→ **TASK GOAL**:
Only the lines holding "Analysis" are wanted. Copy every one from the records below.

→ **DATA UNDER STUDY**:
┏━━

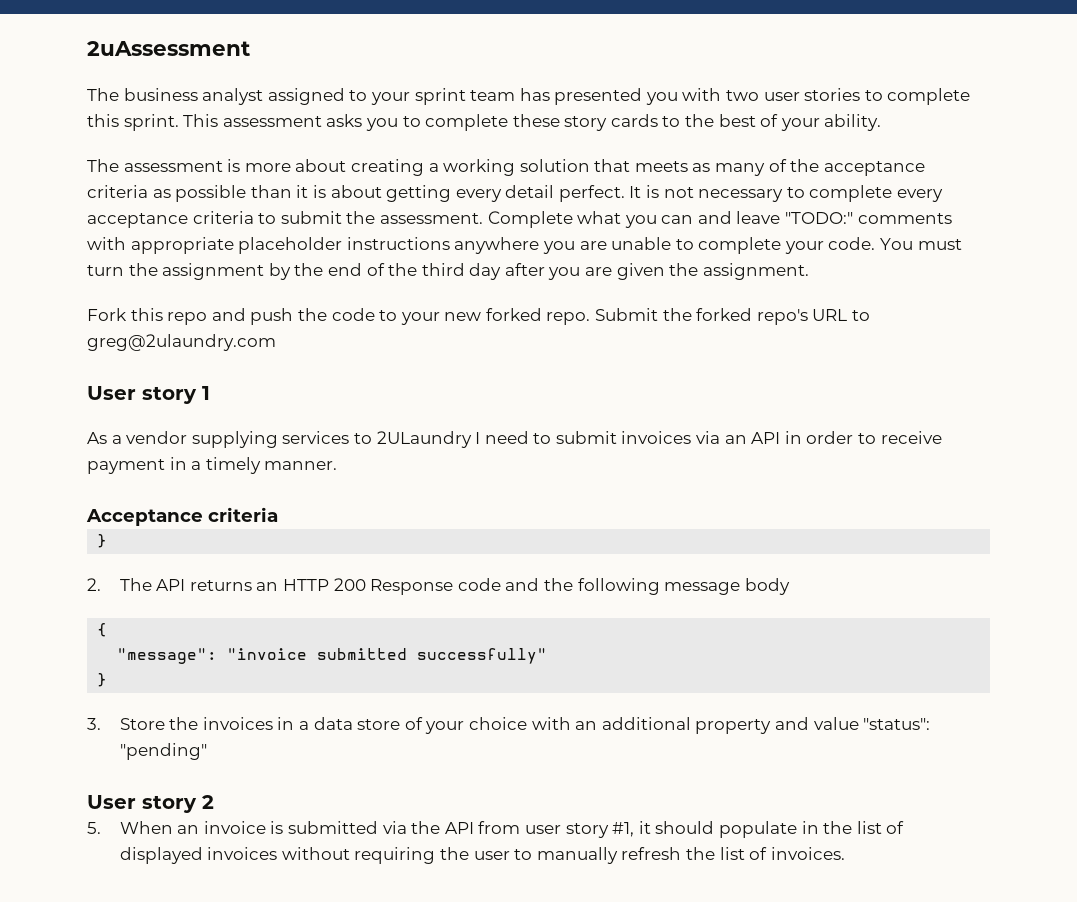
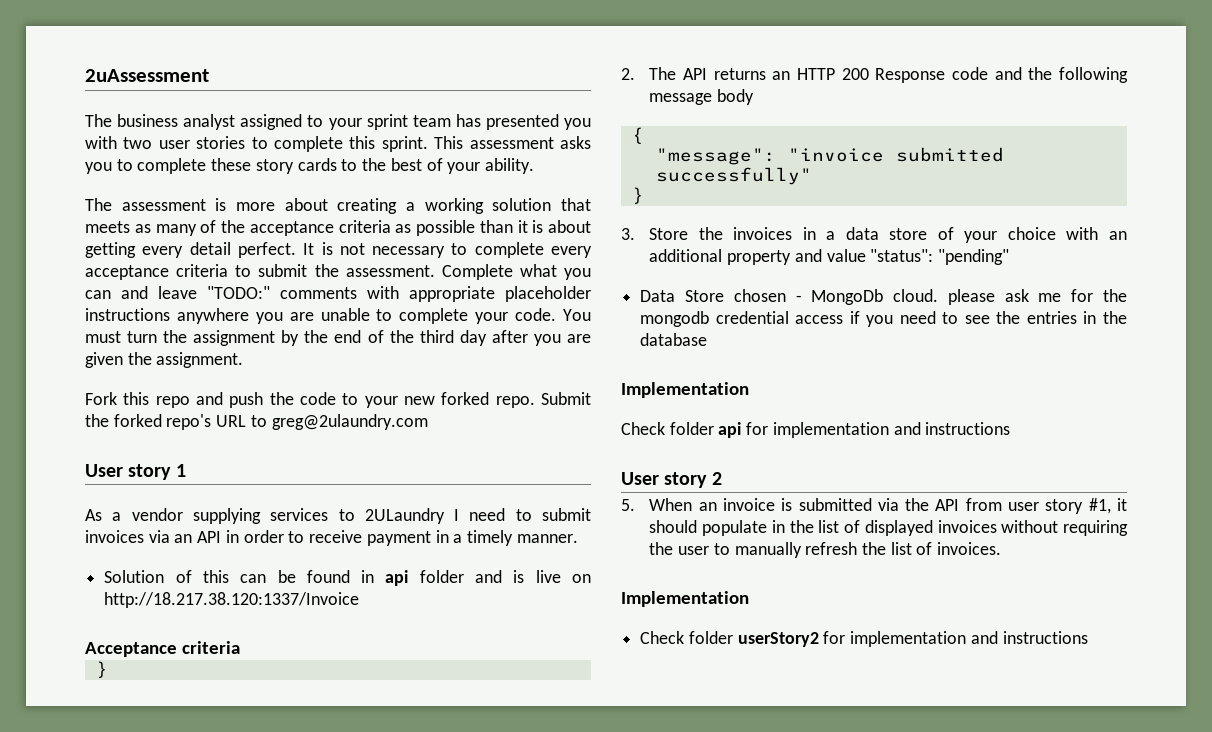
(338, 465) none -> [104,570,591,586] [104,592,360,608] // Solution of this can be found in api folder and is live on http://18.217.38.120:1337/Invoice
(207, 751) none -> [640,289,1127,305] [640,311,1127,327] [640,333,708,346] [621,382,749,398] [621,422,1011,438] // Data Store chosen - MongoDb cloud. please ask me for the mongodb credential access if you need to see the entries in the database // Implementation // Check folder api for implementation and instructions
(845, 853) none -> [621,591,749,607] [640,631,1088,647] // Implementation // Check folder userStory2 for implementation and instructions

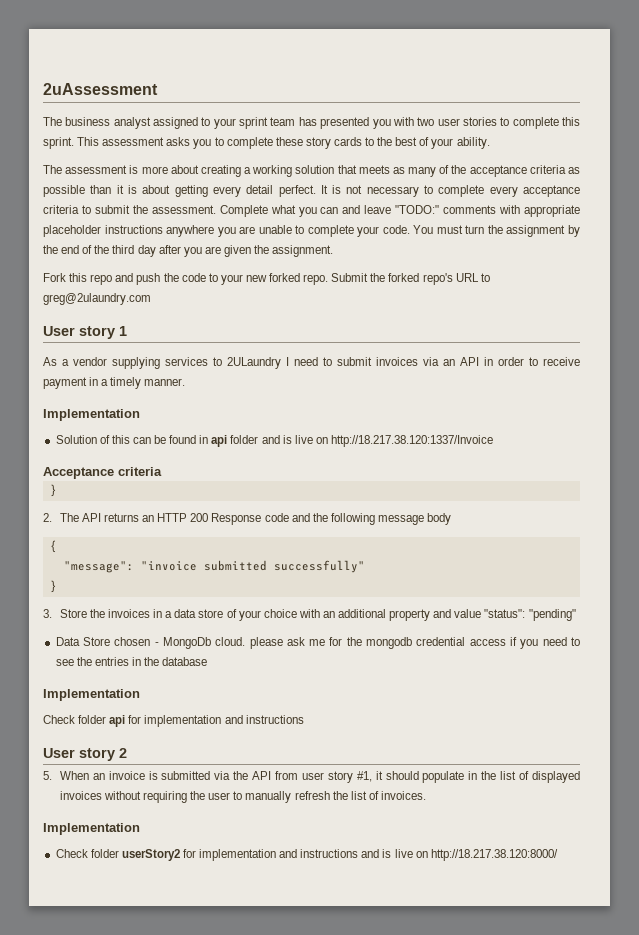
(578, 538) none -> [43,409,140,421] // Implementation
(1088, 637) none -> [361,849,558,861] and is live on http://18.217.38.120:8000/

┗━━
┏━━

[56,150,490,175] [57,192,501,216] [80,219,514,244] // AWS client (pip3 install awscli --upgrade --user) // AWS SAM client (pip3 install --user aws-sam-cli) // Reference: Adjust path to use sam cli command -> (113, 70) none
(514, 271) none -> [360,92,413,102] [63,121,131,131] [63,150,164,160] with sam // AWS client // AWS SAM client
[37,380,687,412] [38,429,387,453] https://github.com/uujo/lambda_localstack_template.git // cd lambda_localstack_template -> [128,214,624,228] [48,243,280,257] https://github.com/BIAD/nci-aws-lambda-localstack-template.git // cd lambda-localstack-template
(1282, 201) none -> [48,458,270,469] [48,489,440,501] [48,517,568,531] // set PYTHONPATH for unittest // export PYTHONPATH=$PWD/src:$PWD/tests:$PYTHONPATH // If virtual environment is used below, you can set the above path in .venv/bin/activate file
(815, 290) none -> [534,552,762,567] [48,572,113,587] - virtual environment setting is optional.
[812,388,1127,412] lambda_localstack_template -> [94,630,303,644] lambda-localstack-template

┗━━
┏━━

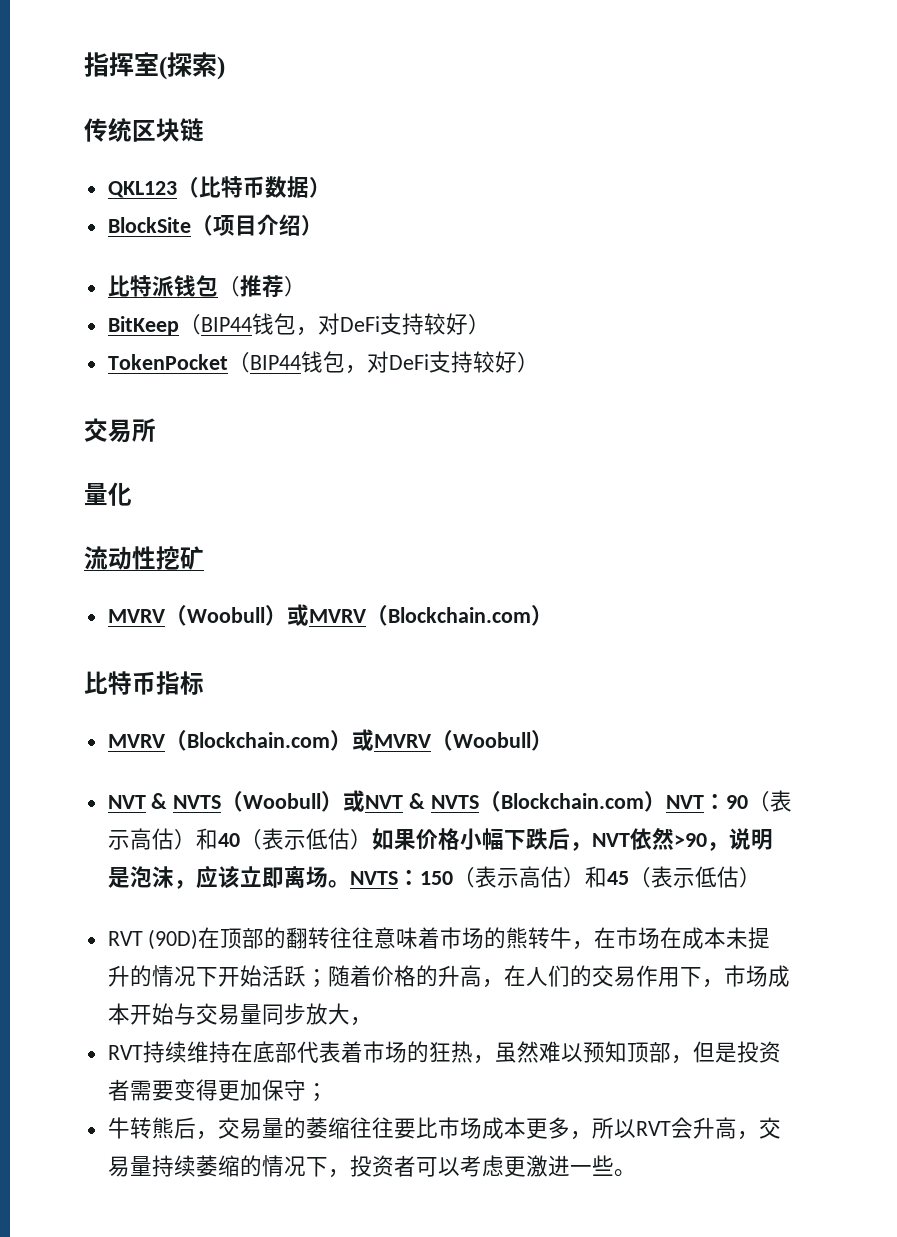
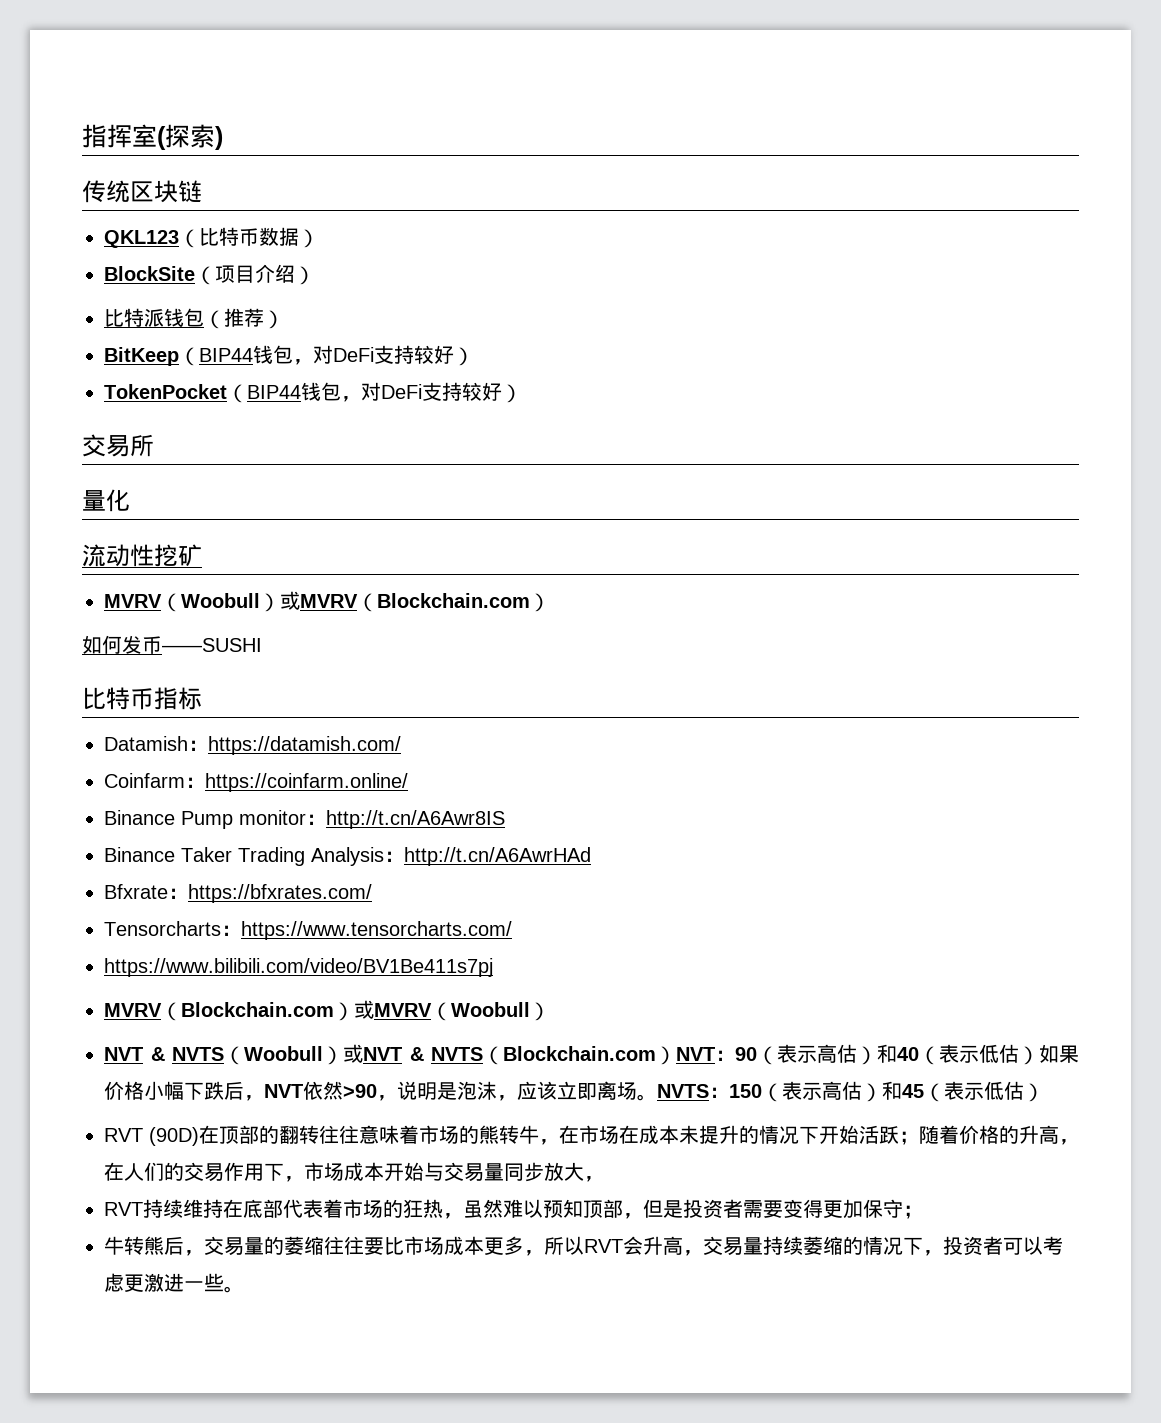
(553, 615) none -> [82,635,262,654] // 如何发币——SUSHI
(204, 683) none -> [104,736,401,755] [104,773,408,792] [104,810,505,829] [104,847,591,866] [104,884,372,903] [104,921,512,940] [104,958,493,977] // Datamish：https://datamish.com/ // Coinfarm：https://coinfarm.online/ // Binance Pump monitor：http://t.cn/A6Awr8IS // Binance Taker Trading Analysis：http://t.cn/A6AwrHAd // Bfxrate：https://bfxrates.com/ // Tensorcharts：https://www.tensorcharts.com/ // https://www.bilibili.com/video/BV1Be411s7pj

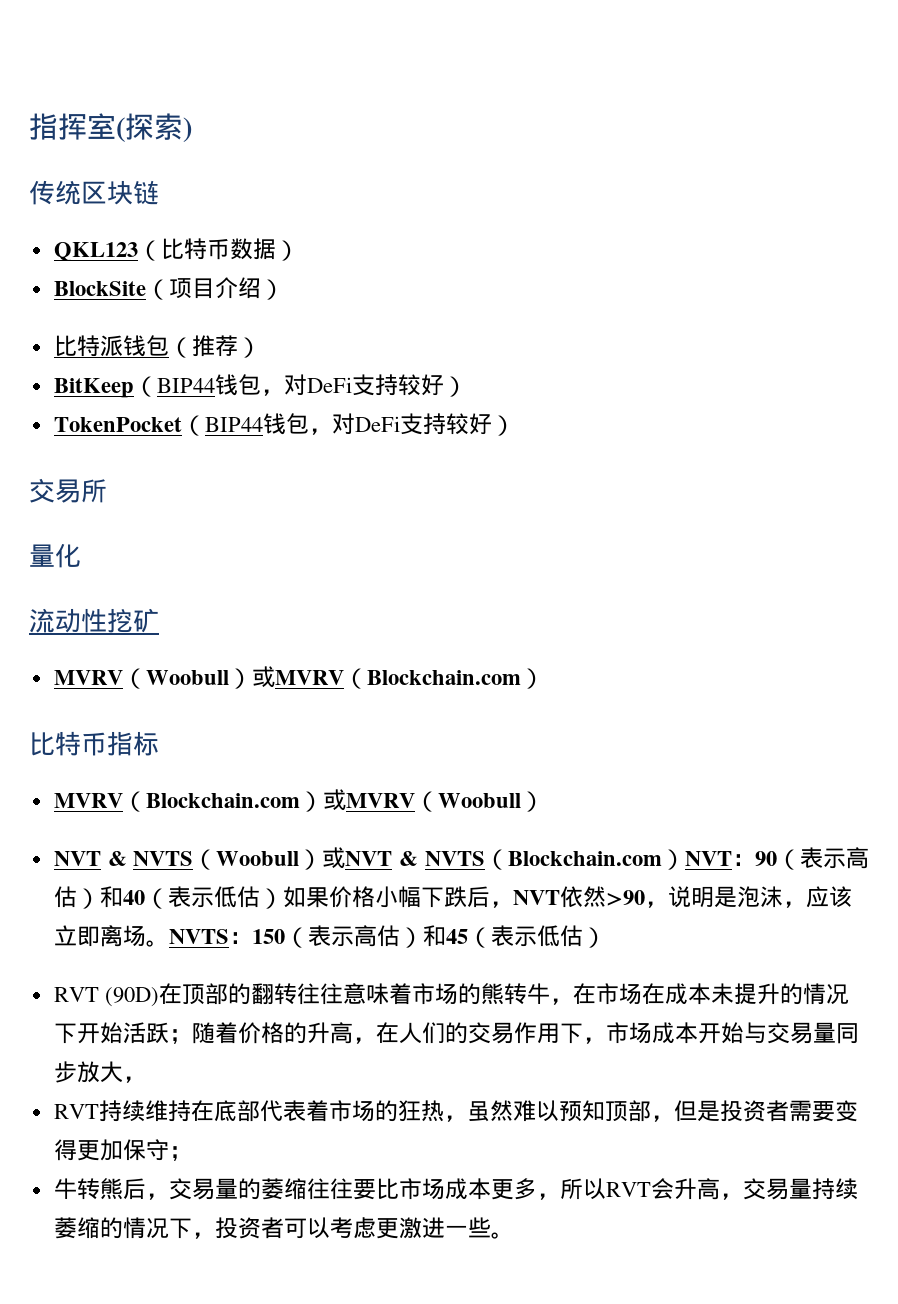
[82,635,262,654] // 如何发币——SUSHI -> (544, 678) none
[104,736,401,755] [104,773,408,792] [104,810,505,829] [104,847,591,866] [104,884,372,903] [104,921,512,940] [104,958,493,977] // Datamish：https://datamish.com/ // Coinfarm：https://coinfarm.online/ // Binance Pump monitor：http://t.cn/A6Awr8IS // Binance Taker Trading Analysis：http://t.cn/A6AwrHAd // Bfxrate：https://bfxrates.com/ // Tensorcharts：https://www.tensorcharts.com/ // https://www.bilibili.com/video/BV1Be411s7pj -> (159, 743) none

┗━━

→ **RESPONSE AREA**:
(204, 683) none -> [104,736,401,755] [104,773,408,792] [104,810,505,829] [104,847,591,866] [104,884,372,903] [104,921,512,940] [104,958,493,977] // Datamish：https://datamish.com/ // Coinfarm：https://coinfarm.online/ // Binance Pump monitor：http://t.cn/A6Awr8IS // Binance Taker Trading Analysis：http://t.cn/A6AwrHAd // Bfxrate：https://bfxrates.com/ // Tensorcharts：https://www.tensorcharts.com/ // https://www.bilibili.com/video/BV1Be411s7pj
[104,736,401,755] [104,773,408,792] [104,810,505,829] [104,847,591,866] [104,884,372,903] [104,921,512,940] [104,958,493,977] // Datamish：https://datamish.com/ // Coinfarm：https://coinfarm.online/ // Binance Pump monitor：http://t.cn/A6Awr8IS // Binance Taker Trading Analysis：http://t.cn/A6AwrHAd // Bfxrate：https://bfxrates.com/ // Tensorcharts：https://www.tensorcharts.com/ // https://www.bilibili.com/video/BV1Be411s7pj -> (159, 743) none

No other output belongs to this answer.